■ How to complete this task
Omitting every picture, output the records below exactly, please.

■ Material provided
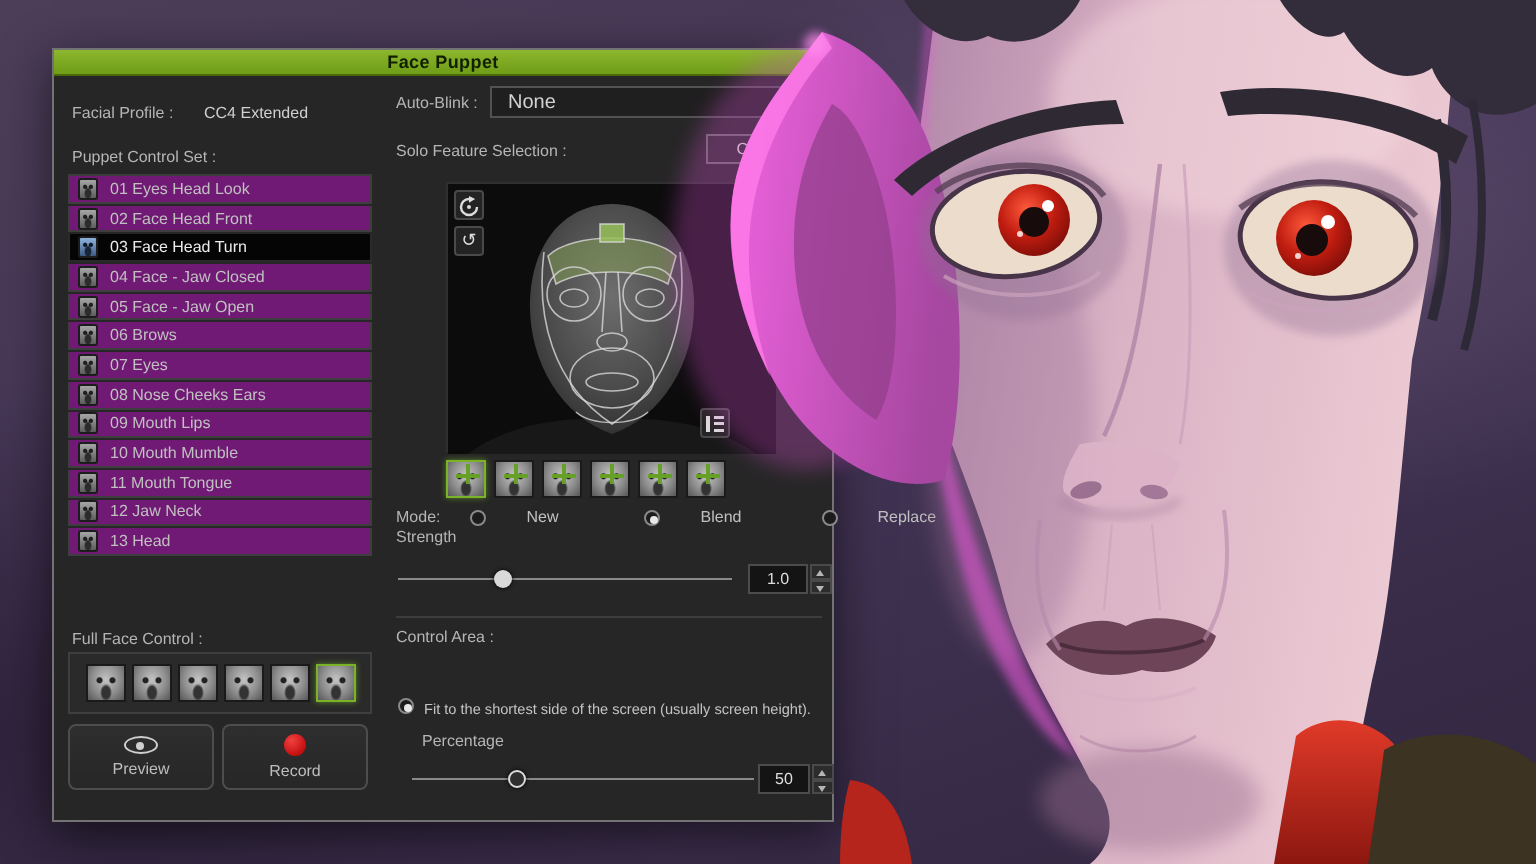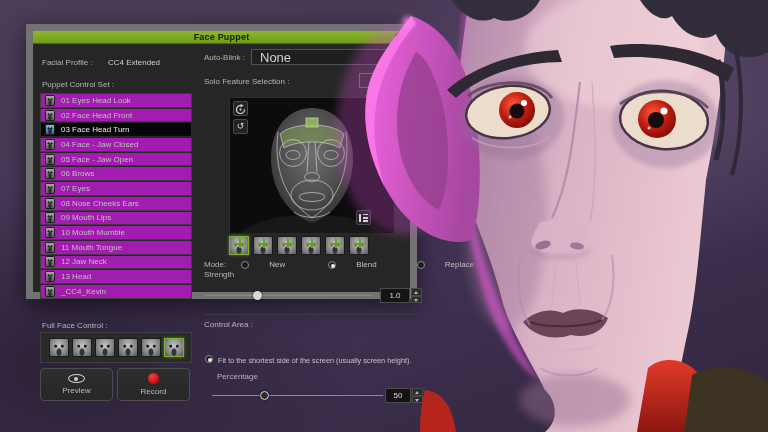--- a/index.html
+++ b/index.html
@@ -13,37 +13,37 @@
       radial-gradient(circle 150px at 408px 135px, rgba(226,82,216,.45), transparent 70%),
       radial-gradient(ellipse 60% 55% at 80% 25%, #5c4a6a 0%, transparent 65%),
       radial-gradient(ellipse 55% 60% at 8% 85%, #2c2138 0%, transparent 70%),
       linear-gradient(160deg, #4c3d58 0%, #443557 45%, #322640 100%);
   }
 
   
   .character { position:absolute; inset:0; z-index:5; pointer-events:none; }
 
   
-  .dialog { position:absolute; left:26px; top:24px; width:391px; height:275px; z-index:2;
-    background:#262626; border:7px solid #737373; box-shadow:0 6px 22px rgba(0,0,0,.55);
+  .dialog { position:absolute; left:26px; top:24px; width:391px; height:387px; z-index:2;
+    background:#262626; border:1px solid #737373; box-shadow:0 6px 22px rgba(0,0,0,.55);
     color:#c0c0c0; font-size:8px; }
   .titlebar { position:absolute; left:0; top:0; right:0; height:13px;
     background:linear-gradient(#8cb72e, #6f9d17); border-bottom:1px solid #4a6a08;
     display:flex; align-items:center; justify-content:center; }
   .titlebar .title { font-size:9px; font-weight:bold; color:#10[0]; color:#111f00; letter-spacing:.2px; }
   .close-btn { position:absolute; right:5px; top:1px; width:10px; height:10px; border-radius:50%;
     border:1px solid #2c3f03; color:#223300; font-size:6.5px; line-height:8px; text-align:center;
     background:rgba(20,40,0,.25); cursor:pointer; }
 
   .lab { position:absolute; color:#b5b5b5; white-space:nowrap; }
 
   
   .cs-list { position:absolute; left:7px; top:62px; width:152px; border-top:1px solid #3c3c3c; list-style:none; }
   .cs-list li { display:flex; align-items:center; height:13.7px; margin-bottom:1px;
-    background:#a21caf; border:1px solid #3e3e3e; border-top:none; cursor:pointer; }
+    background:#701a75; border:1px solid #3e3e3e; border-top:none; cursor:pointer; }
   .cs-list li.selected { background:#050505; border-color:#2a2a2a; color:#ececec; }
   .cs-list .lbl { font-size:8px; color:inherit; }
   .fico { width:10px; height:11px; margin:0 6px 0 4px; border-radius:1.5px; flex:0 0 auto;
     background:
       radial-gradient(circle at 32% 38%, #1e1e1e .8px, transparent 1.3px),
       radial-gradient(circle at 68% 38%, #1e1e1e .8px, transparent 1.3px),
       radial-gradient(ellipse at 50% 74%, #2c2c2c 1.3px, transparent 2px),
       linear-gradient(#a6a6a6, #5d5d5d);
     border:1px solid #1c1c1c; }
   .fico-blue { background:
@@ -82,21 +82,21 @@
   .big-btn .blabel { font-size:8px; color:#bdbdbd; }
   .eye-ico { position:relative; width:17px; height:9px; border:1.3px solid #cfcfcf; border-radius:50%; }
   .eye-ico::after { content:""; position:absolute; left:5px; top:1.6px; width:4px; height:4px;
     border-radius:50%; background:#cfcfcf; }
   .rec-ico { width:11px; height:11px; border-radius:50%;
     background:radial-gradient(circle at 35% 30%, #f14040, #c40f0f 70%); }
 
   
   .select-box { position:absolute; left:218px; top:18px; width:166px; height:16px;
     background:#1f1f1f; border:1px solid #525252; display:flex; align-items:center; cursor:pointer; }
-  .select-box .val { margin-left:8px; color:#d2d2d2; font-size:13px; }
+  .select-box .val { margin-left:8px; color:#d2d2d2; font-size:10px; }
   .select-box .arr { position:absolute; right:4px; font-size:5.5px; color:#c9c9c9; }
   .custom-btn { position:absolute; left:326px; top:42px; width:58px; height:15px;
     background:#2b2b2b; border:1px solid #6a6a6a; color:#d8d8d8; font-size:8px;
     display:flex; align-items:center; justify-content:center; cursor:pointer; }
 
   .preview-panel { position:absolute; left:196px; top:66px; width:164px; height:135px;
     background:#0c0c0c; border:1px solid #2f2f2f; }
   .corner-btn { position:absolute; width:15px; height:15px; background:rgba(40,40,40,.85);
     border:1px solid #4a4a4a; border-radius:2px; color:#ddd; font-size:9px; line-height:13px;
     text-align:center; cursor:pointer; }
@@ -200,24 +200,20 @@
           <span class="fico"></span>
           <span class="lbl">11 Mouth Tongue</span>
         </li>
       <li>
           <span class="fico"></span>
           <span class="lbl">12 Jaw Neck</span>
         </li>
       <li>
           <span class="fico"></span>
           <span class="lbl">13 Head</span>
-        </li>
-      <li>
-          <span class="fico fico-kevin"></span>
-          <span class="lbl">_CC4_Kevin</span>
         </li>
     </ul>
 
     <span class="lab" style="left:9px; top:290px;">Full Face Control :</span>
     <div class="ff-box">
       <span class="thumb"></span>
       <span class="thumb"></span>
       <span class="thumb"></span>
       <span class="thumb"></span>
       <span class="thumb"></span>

■ Answer to this problem
--- a/index.html
+++ b/index.html
@@ -13,37 +13,37 @@
       radial-gradient(circle 150px at 408px 135px, rgba(226,82,216,.45), transparent 70%),
       radial-gradient(ellipse 60% 55% at 80% 25%, #5c4a6a 0%, transparent 65%),
       radial-gradient(ellipse 55% 60% at 8% 85%, #2c2138 0%, transparent 70%),
       linear-gradient(160deg, #4c3d58 0%, #443557 45%, #322640 100%);
   }
 
   
   .character { position:absolute; inset:0; z-index:5; pointer-events:none; }
 
   
-  .dialog { position:absolute; left:26px; top:24px; width:391px; height:275px; z-index:2;
-    background:#262626; border:7px solid #737373; box-shadow:0 6px 22px rgba(0,0,0,.55);
+  .dialog { position:absolute; left:26px; top:24px; width:391px; height:387px; z-index:2;
+    background:#262626; border:1px solid #737373; box-shadow:0 6px 22px rgba(0,0,0,.55);
     color:#c0c0c0; font-size:8px; }
   .titlebar { position:absolute; left:0; top:0; right:0; height:13px;
     background:linear-gradient(#8cb72e, #6f9d17); border-bottom:1px solid #4a6a08;
     display:flex; align-items:center; justify-content:center; }
   .titlebar .title { font-size:9px; font-weight:bold; color:#10[0]; color:#111f00; letter-spacing:.2px; }
   .close-btn { position:absolute; right:5px; top:1px; width:10px; height:10px; border-radius:50%;
     border:1px solid #2c3f03; color:#223300; font-size:6.5px; line-height:8px; text-align:center;
     background:rgba(20,40,0,.25); cursor:pointer; }
 
   .lab { position:absolute; color:#b5b5b5; white-space:nowrap; }
 
   
   .cs-list { position:absolute; left:7px; top:62px; width:152px; border-top:1px solid #3c3c3c; list-style:none; }
   .cs-list li { display:flex; align-items:center; height:13.7px; margin-bottom:1px;
-    background:#a21caf; border:1px solid #3e3e3e; border-top:none; cursor:pointer; }
+    background:#701a75; border:1px solid #3e3e3e; border-top:none; cursor:pointer; }
   .cs-list li.selected { background:#050505; border-color:#2a2a2a; color:#ececec; }
   .cs-list .lbl { font-size:8px; color:inherit; }
   .fico { width:10px; height:11px; margin:0 6px 0 4px; border-radius:1.5px; flex:0 0 auto;
     background:
       radial-gradient(circle at 32% 38%, #1e1e1e .8px, transparent 1.3px),
       radial-gradient(circle at 68% 38%, #1e1e1e .8px, transparent 1.3px),
       radial-gradient(ellipse at 50% 74%, #2c2c2c 1.3px, transparent 2px),
       linear-gradient(#a6a6a6, #5d5d5d);
     border:1px solid #1c1c1c; }
   .fico-blue { background:
@@ -82,21 +82,21 @@
   .big-btn .blabel { font-size:8px; color:#bdbdbd; }
   .eye-ico { position:relative; width:17px; height:9px; border:1.3px solid #cfcfcf; border-radius:50%; }
   .eye-ico::after { content:""; position:absolute; left:5px; top:1.6px; width:4px; height:4px;
     border-radius:50%; background:#cfcfcf; }
   .rec-ico { width:11px; height:11px; border-radius:50%;
     background:radial-gradient(circle at 35% 30%, #f14040, #c40f0f 70%); }
 
   
   .select-box { position:absolute; left:218px; top:18px; width:166px; height:16px;
     background:#1f1f1f; border:1px solid #525252; display:flex; align-items:center; cursor:pointer; }
-  .select-box .val { margin-left:8px; color:#d2d2d2; font-size:13px; }
+  .select-box .val { margin-left:8px; color:#d2d2d2; font-size:10px; }
   .select-box .arr { position:absolute; right:4px; font-size:5.5px; color:#c9c9c9; }
   .custom-btn { position:absolute; left:326px; top:42px; width:58px; height:15px;
     background:#2b2b2b; border:1px solid #6a6a6a; color:#d8d8d8; font-size:8px;
     display:flex; align-items:center; justify-content:center; cursor:pointer; }
 
   .preview-panel { position:absolute; left:196px; top:66px; width:164px; height:135px;
     background:#0c0c0c; border:1px solid #2f2f2f; }
   .corner-btn { position:absolute; width:15px; height:15px; background:rgba(40,40,40,.85);
     border:1px solid #4a4a4a; border-radius:2px; color:#ddd; font-size:9px; line-height:13px;
     text-align:center; cursor:pointer; }
@@ -200,24 +200,20 @@
           <span class="fico"></span>
           <span class="lbl">11 Mouth Tongue</span>
         </li>
       <li>
           <span class="fico"></span>
           <span class="lbl">12 Jaw Neck</span>
         </li>
       <li>
           <span class="fico"></span>
           <span class="lbl">13 Head</span>
-        </li>
-      <li>
-          <span class="fico fico-kevin"></span>
-          <span class="lbl">_CC4_Kevin</span>
         </li>
     </ul>
 
     <span class="lab" style="left:9px; top:290px;">Full Face Control :</span>
     <div class="ff-box">
       <span class="thumb"></span>
       <span class="thumb"></span>
       <span class="thumb"></span>
       <span class="thumb"></span>
       <span class="thumb"></span>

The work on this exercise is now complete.